You can conduct a simple test to see if your vacuum is sealed.  (Most notably, if the dog cannot get out, you are safe!)  Seriously, place your vacuum cleaner into a beam of light that shines through a window.  Turn on the vacuum cleaner.  Don’t even push it.  Just notice if you see thousands of particles, including pet allergen, coming from the vacuum cleaner and spreading throughout the air you breath.  If you see all of that, you may want to invest in a quality, sealed vacuum cleaner.

It is also wise to invest in HEPA room air cleaners or HEPA air purifiers in any room in which you spend a good deal of time.  A quality HEPA air clenaer or purifier should be able to clean all pet allergen and other pesky airborne allergens in an area of up to 1,000 square feet.

If you can afford to do so, replace carpeting with tile, linoleum, or hard wood floors.  Be sure to wash your dog or cat once a week to reduce the protein allergens that stick to them.  It may take time, but it will make a difference.  Bathing a cat may seem weird, but, over time, your cat will adjust. (Aside:  Bo!  Draw me my bath right now!  Don’t forget the bubbles!

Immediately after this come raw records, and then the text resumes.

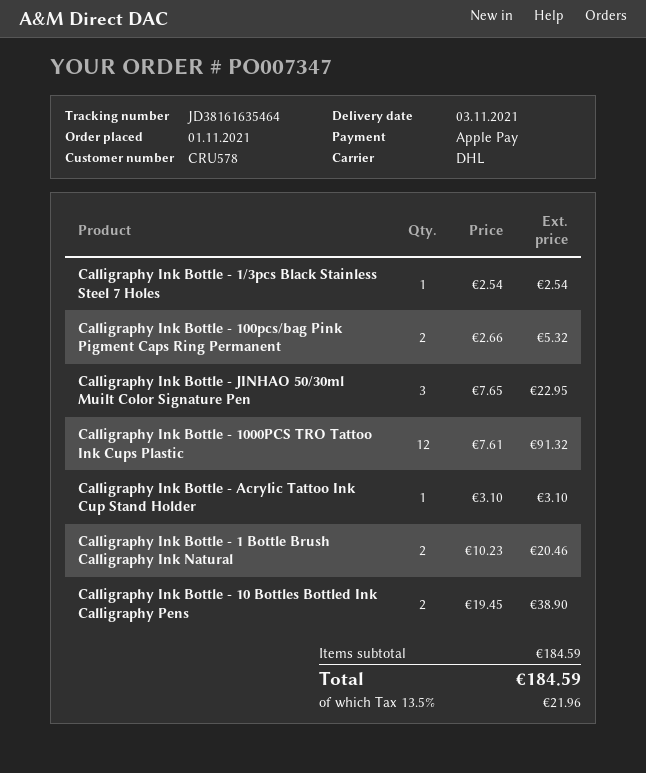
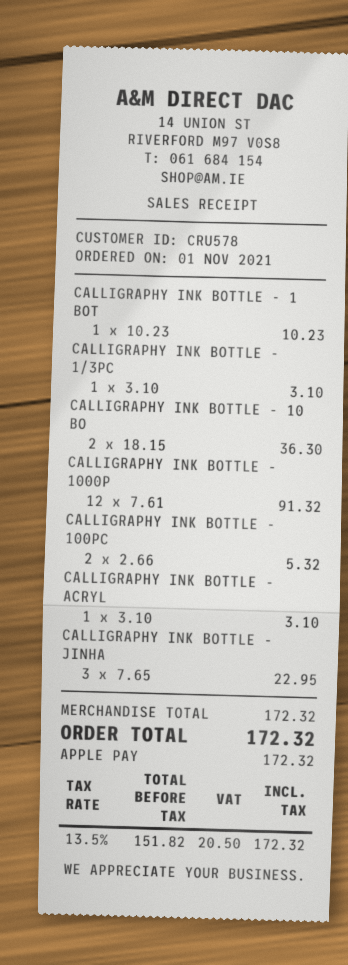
Calligraphy Ink Bottle - 1/3pcs Black Stainless Steel 7 Holes: 1 x 2.54 = 2.54 -> 1 x 3.10 = 3.10
Calligraphy Ink Bottle - 1 Bottle Brush Calligraphy Ink Natural: 2 x 10.23 = 20.46 -> 1 x 10.23 = 10.23
Calligraphy Ink Bottle - 10 Bottles Bottled Ink Calligraphy Pens: 2 x 19.45 = 38.90 -> 2 x 18.15 = 36.30
subtotal: 184.59 -> 172.32
tax: 13.5% = 21.96 -> 13.5% = 20.50
total: 184.59 -> 172.32

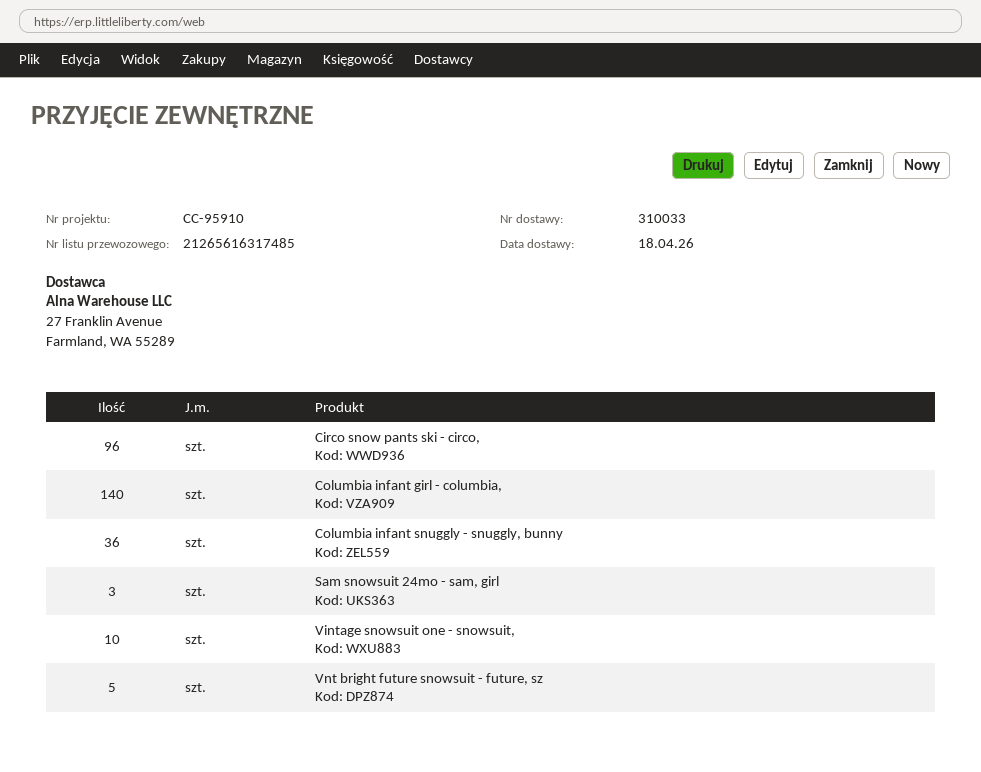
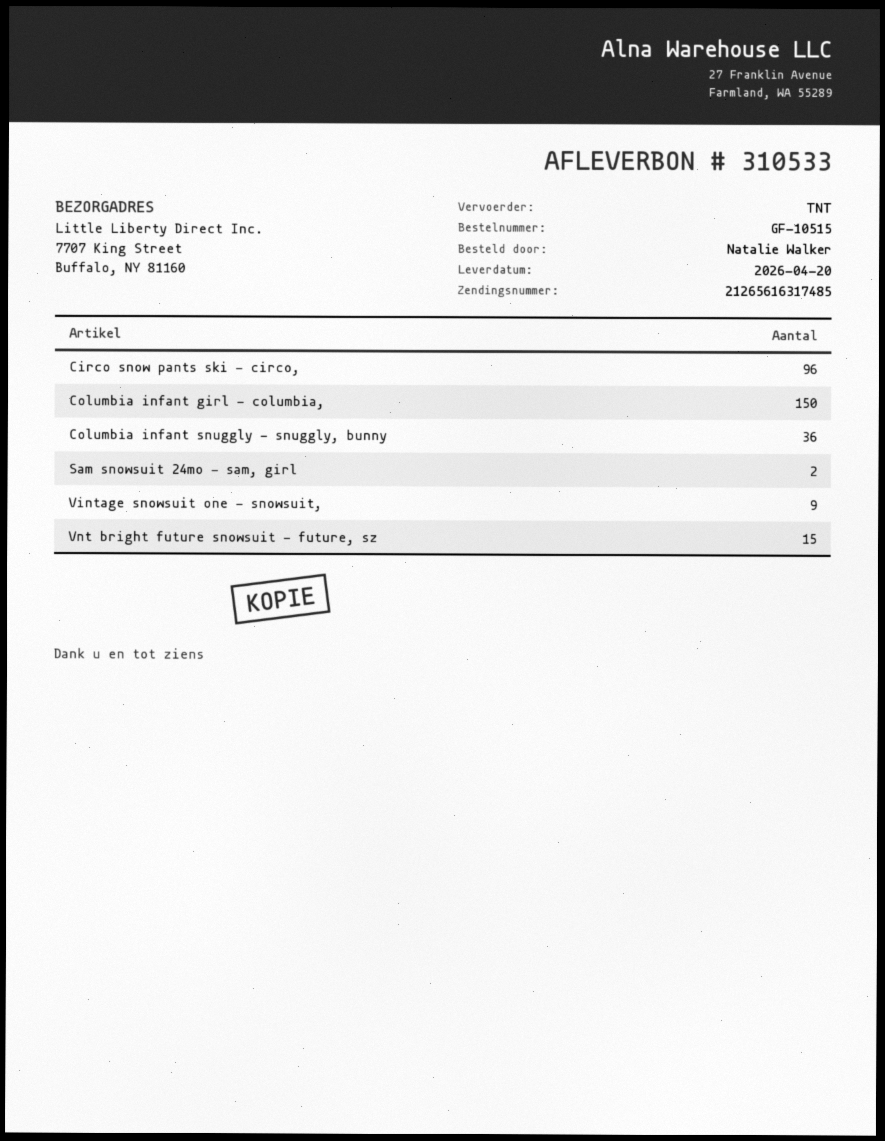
delivery note number: 310033 -> 310533
delivery date: 2026-04-18 -> 2026-04-20
Columbia infant girl - columbia,: 140 -> 150
Sam snowsuit 24mo - sam, girl: 3 -> 2
Vintage snowsuit one - snowsuit,: 10 -> 9
Vnt bright future snowsuit - future, sz: 5 -> 15

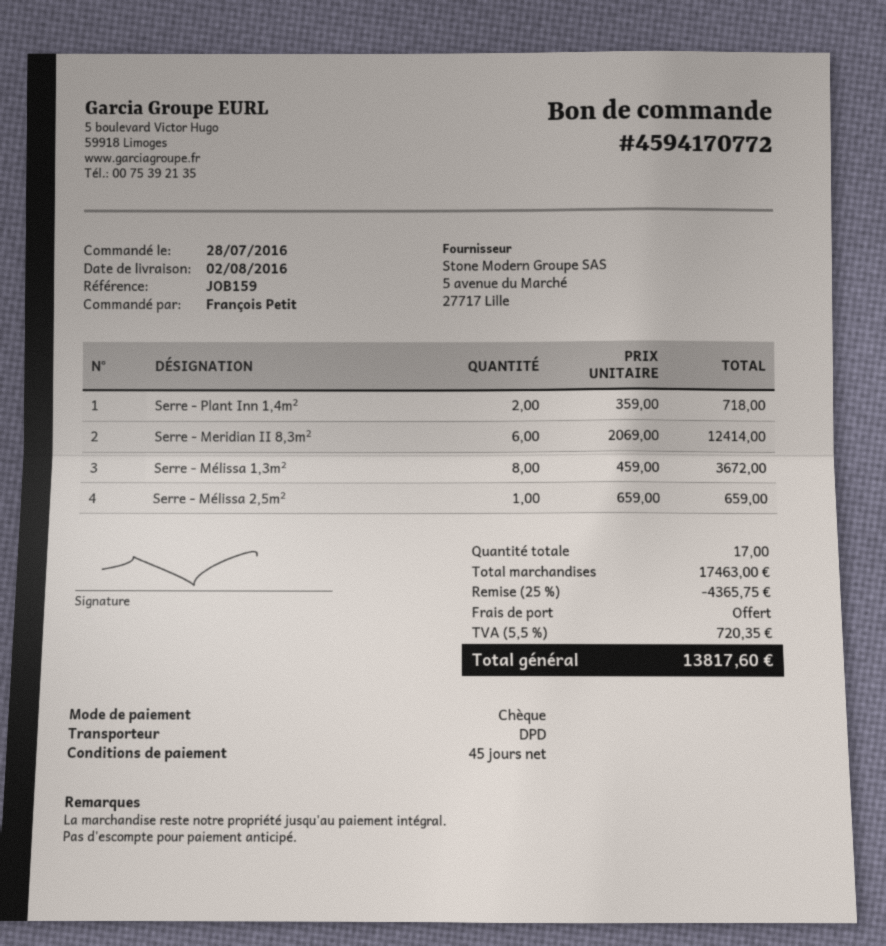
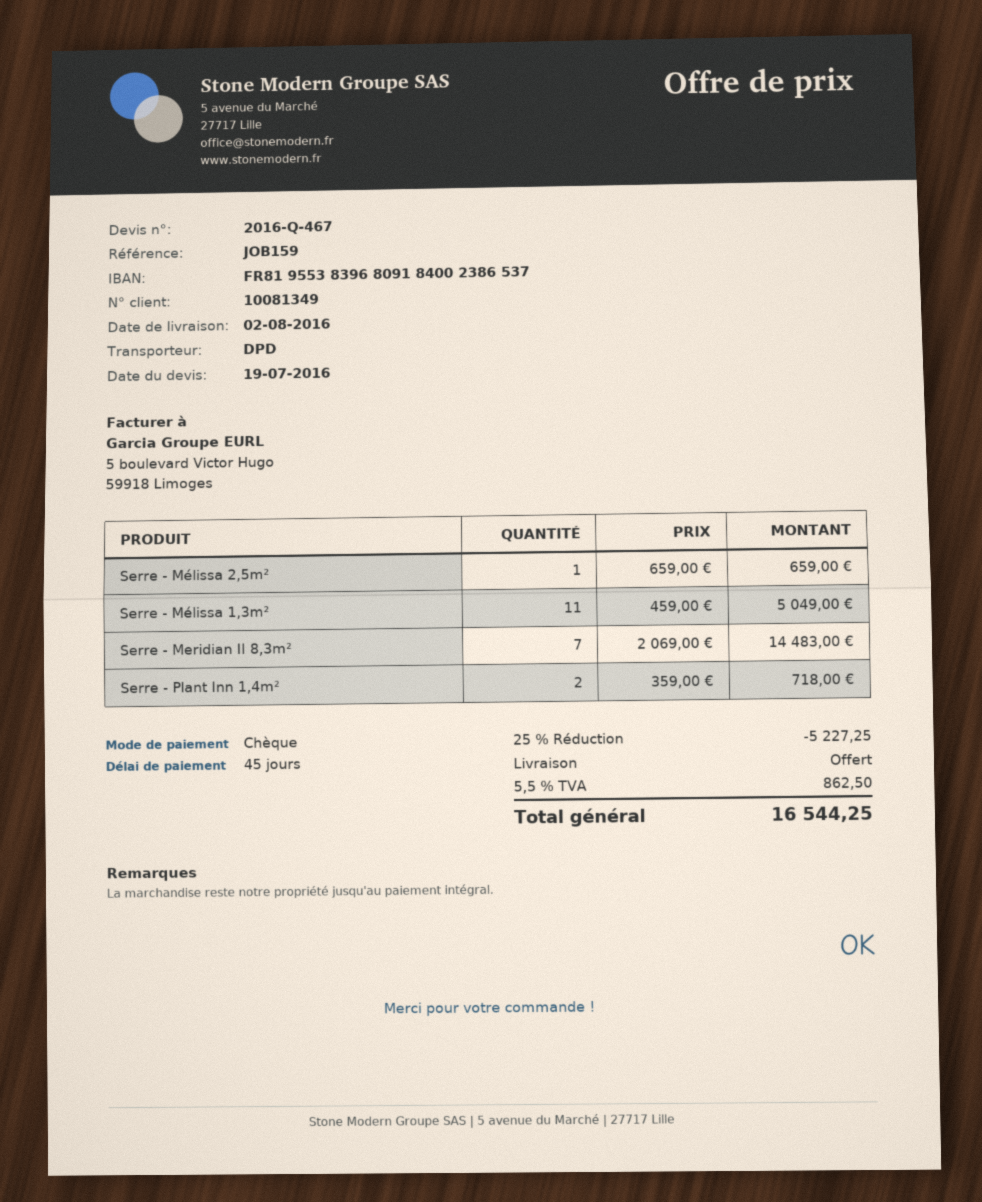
Serre - Meridian II 8,3m²: 6 x 2069.00 = 12414.00 -> 7 x 2069.00 = 14483.00
Serre - Mélissa 1,3m²: 8 x 459.00 = 3672.00 -> 11 x 459.00 = 5049.00
discount: 25% = 4365.75 -> 25% = 5227.25
tax: 5.5% = 720.35 -> 5.5% = 862.50
total: 13817.60 -> 16544.25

Quickly now!)

You can cover your car seats and any porous fabric furniture with sheets that you can wash.  Be sure to wash your hands after you play with your pet and wash your clothes often.  It is better to keep your dirty pet allergen covered clothes in a hamper in a hallway bathroom as opposed to your bedroom.

I am sure this all may sound tedious, but at the end of the day, when you have the unconditional love and adoration of your pet…er, cat….what could be better?